─── Recorded data

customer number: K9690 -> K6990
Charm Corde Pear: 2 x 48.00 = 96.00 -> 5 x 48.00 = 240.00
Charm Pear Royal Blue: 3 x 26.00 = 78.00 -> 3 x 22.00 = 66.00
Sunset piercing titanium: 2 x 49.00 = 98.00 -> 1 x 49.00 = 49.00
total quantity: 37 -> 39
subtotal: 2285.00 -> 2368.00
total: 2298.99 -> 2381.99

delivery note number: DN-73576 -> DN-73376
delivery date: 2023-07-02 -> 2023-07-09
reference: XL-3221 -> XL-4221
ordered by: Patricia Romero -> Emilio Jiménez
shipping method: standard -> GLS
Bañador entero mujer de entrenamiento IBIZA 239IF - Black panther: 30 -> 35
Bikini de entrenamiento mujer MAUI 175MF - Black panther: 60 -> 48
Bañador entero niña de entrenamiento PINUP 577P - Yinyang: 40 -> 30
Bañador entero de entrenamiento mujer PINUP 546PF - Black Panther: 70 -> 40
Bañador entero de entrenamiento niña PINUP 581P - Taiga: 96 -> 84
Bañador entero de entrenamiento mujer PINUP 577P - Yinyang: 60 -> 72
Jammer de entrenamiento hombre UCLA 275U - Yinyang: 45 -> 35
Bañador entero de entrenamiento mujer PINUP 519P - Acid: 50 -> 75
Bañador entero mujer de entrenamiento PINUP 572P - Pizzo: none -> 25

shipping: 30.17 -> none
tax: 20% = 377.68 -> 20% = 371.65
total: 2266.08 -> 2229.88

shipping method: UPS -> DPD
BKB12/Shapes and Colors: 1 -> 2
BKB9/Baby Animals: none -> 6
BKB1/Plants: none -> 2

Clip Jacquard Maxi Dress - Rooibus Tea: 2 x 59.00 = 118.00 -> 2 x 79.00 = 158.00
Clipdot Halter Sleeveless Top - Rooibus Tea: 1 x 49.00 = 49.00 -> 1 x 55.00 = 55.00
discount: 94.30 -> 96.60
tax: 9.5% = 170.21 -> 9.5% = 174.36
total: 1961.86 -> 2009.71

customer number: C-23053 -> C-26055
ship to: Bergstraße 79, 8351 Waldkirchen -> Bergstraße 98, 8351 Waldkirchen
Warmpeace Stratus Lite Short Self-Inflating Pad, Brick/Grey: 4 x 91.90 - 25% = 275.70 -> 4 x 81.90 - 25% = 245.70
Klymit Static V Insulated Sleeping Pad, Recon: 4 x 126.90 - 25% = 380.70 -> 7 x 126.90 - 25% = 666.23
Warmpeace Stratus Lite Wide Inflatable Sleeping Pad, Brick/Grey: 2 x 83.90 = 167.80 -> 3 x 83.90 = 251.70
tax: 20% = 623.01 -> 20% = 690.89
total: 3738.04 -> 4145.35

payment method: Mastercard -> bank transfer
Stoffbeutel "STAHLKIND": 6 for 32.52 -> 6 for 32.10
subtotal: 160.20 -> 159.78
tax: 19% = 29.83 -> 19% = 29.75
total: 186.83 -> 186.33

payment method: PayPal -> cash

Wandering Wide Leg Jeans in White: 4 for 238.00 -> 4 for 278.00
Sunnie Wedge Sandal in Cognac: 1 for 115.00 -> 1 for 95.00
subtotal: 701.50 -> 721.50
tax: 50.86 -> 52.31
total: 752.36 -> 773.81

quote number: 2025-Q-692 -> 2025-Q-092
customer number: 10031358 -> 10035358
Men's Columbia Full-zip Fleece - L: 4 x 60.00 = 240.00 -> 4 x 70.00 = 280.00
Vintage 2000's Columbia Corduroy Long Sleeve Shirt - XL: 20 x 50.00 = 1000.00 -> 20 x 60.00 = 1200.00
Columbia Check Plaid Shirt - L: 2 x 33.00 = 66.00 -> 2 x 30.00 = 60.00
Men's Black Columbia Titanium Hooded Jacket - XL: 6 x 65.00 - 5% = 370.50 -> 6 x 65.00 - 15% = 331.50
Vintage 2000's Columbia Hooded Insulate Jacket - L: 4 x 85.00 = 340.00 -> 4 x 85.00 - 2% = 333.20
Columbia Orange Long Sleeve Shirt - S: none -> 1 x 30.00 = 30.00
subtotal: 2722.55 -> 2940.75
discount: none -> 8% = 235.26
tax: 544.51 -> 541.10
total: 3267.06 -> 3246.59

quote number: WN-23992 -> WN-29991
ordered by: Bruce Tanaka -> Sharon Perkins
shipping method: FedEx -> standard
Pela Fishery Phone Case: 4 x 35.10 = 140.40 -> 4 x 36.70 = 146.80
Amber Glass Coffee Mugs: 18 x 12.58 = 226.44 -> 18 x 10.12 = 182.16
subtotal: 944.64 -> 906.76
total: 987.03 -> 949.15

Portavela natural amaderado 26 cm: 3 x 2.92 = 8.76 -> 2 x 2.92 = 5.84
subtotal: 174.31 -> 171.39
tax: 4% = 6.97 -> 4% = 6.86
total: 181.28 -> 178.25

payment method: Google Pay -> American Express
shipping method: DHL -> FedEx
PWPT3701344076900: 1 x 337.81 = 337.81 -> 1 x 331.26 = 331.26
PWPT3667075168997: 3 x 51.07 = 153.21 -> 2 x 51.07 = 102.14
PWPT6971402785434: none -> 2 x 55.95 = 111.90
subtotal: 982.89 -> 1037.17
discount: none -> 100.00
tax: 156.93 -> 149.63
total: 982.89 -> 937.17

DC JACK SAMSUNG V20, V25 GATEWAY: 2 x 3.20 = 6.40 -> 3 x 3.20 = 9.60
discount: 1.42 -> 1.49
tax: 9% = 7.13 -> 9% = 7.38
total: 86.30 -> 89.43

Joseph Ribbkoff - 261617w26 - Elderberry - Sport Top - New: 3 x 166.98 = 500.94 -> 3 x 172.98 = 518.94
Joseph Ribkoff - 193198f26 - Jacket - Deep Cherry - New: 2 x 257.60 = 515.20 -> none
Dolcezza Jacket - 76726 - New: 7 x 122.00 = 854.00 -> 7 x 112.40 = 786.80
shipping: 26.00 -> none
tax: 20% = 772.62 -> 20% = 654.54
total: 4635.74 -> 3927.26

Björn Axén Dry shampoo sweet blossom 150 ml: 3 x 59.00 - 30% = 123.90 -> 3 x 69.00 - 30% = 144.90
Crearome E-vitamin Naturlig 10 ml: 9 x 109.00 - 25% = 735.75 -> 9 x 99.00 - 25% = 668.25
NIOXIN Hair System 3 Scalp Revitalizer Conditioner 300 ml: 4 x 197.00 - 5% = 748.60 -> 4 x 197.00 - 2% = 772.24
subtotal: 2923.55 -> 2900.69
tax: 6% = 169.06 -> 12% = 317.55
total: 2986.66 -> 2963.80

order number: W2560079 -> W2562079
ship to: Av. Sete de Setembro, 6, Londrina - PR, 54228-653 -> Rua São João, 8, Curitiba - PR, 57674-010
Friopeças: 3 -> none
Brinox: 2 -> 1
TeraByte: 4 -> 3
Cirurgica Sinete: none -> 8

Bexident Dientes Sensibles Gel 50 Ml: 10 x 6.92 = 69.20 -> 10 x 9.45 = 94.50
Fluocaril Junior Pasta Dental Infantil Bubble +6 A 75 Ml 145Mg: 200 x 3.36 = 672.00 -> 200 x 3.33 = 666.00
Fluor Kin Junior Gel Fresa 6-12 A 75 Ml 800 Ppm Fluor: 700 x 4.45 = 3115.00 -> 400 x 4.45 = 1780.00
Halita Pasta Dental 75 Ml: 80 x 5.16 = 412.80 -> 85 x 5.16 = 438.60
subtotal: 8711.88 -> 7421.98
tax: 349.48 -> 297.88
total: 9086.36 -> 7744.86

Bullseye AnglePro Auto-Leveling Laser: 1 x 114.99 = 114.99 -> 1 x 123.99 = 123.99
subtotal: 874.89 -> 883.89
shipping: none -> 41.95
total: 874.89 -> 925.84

──────

## Directions
The lines to copy are those above that contain "Warmpeace".

## Written response
Warmpeace Stratus Lite Short Self-Inflating Pad, Brick/Grey: 4 x 91.90 - 25% = 275.70 -> 4 x 81.90 - 25% = 245.70
Warmpeace Stratus Lite Wide Inflatable Sleeping Pad, Brick/Grey: 2 x 83.90 = 167.80 -> 3 x 83.90 = 251.70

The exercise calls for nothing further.